Revision comparison data:
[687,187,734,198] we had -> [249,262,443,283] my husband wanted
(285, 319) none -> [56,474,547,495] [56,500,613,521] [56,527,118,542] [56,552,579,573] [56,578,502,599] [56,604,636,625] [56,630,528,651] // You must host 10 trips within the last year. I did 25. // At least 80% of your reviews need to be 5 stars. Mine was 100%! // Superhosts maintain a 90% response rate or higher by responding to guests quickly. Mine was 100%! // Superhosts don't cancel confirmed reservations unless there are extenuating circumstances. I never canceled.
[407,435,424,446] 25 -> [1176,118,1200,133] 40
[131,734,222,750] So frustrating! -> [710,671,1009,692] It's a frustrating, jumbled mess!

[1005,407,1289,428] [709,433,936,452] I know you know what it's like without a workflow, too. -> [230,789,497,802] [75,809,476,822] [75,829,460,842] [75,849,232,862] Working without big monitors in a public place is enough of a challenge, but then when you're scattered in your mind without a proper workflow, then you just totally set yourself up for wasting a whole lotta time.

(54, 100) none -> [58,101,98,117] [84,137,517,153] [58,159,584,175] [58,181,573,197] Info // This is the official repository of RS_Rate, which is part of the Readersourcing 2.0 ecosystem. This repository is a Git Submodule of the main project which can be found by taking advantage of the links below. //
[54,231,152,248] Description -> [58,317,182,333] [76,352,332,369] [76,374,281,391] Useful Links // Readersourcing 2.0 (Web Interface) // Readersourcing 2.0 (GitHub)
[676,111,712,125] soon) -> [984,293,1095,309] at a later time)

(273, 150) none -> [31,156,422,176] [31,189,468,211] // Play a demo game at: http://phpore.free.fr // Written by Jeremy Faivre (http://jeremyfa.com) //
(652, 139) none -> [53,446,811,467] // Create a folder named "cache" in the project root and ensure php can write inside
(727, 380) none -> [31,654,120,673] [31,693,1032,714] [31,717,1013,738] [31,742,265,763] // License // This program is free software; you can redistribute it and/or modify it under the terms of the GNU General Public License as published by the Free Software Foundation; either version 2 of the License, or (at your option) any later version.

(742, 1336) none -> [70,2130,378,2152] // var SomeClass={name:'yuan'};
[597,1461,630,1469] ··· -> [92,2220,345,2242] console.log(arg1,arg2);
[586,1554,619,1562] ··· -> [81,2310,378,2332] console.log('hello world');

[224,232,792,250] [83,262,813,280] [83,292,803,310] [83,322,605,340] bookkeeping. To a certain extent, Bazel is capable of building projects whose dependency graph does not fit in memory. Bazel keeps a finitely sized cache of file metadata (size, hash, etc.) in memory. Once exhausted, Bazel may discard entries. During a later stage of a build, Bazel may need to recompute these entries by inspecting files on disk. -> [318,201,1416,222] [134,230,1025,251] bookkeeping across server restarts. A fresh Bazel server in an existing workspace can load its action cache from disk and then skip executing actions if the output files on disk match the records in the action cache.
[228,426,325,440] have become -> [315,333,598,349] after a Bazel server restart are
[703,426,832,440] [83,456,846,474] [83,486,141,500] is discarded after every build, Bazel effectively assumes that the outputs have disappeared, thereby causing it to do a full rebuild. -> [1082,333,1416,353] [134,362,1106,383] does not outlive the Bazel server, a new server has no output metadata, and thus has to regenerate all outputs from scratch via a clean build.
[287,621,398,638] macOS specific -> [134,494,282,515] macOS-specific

TASK: Transcribe each record exactly as it is written above.

RESPONSE TO THE TASK:
[687,187,734,198] we had -> [249,262,443,283] my husband wanted
(285, 319) none -> [56,474,547,495] [56,500,613,521] [56,527,118,542] [56,552,579,573] [56,578,502,599] [56,604,636,625] [56,630,528,651] // You must host 10 trips within the last year. I did 25. // At least 80% of your reviews need to be 5 stars. Mine was 100%! // Superhosts maintain a 90% response rate or higher by responding to guests quickly. Mine was 100%! // Superhosts don't cancel confirmed reservations unless there are extenuating circumstances. I never canceled.
[407,435,424,446] 25 -> [1176,118,1200,133] 40
[131,734,222,750] So frustrating! -> [710,671,1009,692] It's a frustrating, jumbled mess!

[1005,407,1289,428] [709,433,936,452] I know you know what it's like without a workflow, too. -> [230,789,497,802] [75,809,476,822] [75,829,460,842] [75,849,232,862] Working without big monitors in a public place is enough of a challenge, but then when you're scattered in your mind without a proper workflow, then you just totally set yourself up for wasting a whole lotta time.

(54, 100) none -> [58,101,98,117] [84,137,517,153] [58,159,584,175] [58,181,573,197] Info // This is the official repository of RS_Rate, which is part of the Readersourcing 2.0 ecosystem. This repository is a Git Submodule of the main project which can be found by taking advantage of the links below. //
[54,231,152,248] Description -> [58,317,182,333] [76,352,332,369] [76,374,281,391] Useful Links // Readersourcing 2.0 (Web Interface) // Readersourcing 2.0 (GitHub)
[676,111,712,125] soon) -> [984,293,1095,309] at a later time)

(273, 150) none -> [31,156,422,176] [31,189,468,211] // Play a demo game at: http://phpore.free.fr // Written by Jeremy Faivre (http://jeremyfa.com) //
(652, 139) none -> [53,446,811,467] // Create a folder named "cache" in the project root and ensure php can write inside
(727, 380) none -> [31,654,120,673] [31,693,1032,714] [31,717,1013,738] [31,742,265,763] // License // This program is free software; you can redistribute it and/or modify it under the terms of the GNU General Public License as published by the Free Software Foundation; either version 2 of the License, or (at your option) any later version.

(742, 1336) none -> [70,2130,378,2152] // var SomeClass={name:'yuan'};
[597,1461,630,1469] ··· -> [92,2220,345,2242] console.log(arg1,arg2);
[586,1554,619,1562] ··· -> [81,2310,378,2332] console.log('hello world');

[224,232,792,250] [83,262,813,280] [83,292,803,310] [83,322,605,340] bookkeeping. To a certain extent, Bazel is capable of building projects whose dependency graph does not fit in memory. Bazel keeps a finitely sized cache of file metadata (size, hash, etc.) in memory. Once exhausted, Bazel may discard entries. During a later stage of a build, Bazel may need to recompute these entries by inspecting files on disk. -> [318,201,1416,222] [134,230,1025,251] bookkeeping across server restarts. A fresh Bazel server in an existing workspace can load its action cache from disk and then skip executing actions if the output files on disk match the records in the action cache.
[228,426,325,440] have become -> [315,333,598,349] after a Bazel server restart are
[703,426,832,440] [83,456,846,474] [83,486,141,500] is discarded after every build, Bazel effectively assumes that the outputs have disappeared, thereby causing it to do a full rebuild. -> [1082,333,1416,353] [134,362,1106,383] does not outlive the Bazel server, a new server has no output metadata, and thus has to regenerate all outputs from scratch via a clean build.
[287,621,398,638] macOS specific -> [134,494,282,515] macOS-specific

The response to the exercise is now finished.